**What is needed:**
If a line in the material below has the word "subtotal", copy it.

**Material supplied:**

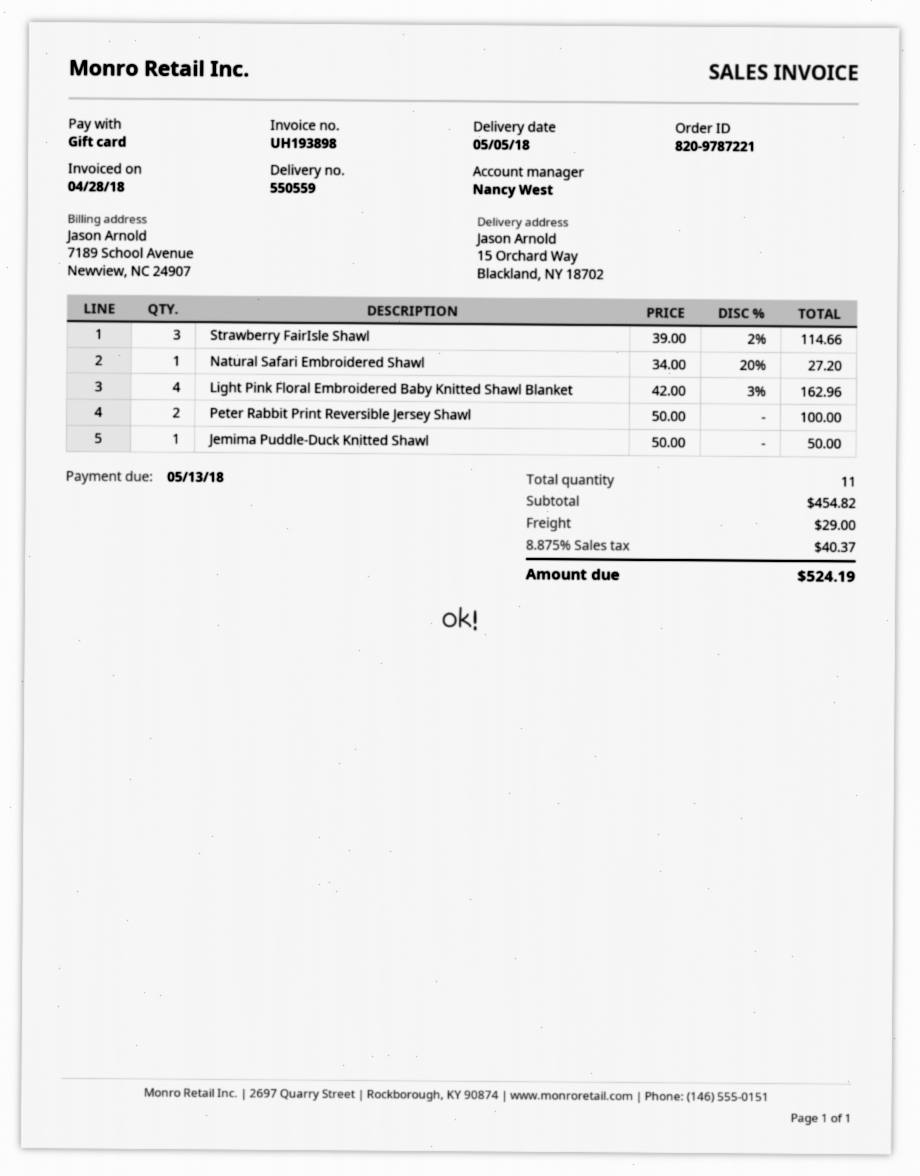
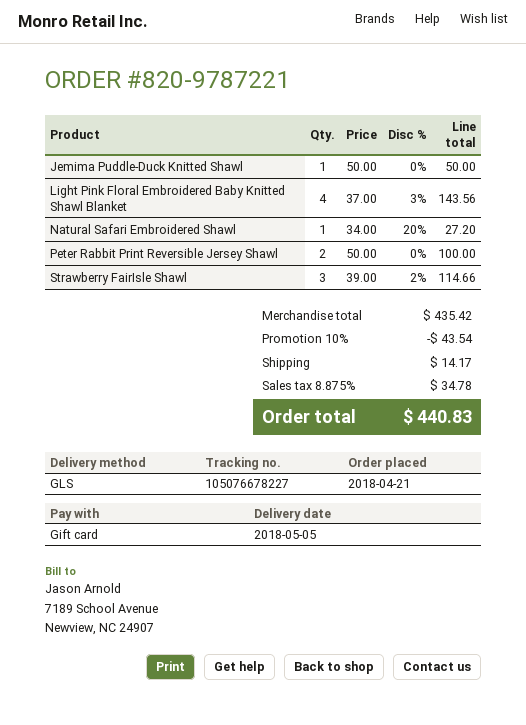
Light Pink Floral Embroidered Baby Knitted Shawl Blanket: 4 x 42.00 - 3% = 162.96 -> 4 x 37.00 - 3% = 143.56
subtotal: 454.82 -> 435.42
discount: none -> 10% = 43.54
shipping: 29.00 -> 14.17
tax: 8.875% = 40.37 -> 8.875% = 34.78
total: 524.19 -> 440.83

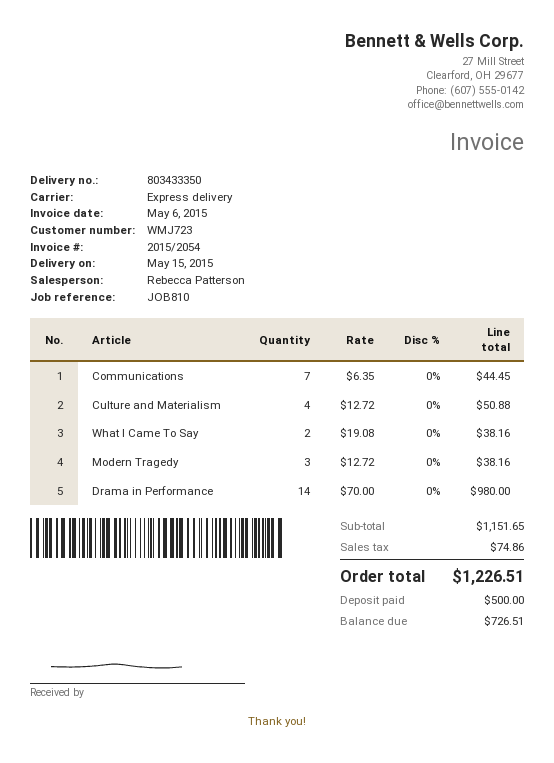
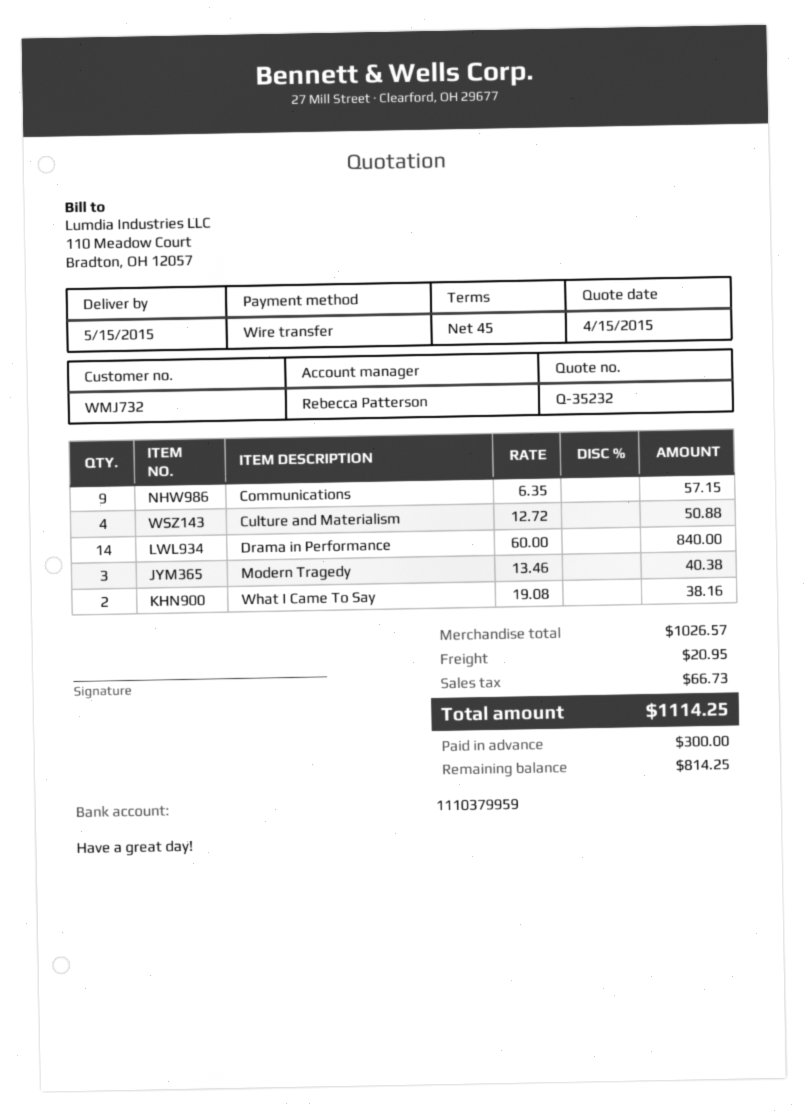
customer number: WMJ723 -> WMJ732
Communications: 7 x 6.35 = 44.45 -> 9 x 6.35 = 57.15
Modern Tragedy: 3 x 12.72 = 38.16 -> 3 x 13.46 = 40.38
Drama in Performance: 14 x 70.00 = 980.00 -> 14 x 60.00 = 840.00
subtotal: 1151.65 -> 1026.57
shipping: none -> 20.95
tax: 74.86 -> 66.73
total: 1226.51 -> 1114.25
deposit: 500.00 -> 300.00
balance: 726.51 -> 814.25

---

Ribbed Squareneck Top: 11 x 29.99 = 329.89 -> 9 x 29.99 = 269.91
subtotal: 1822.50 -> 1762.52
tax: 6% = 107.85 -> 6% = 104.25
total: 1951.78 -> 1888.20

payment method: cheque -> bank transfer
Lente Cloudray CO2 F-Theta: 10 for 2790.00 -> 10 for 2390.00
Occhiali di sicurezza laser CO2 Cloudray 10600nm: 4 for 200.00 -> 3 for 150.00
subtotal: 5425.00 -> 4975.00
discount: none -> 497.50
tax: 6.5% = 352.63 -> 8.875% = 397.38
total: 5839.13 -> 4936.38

**Task solution:**
subtotal: 454.82 -> 435.42
subtotal: 1151.65 -> 1026.57
subtotal: 1822.50 -> 1762.52
subtotal: 5425.00 -> 4975.00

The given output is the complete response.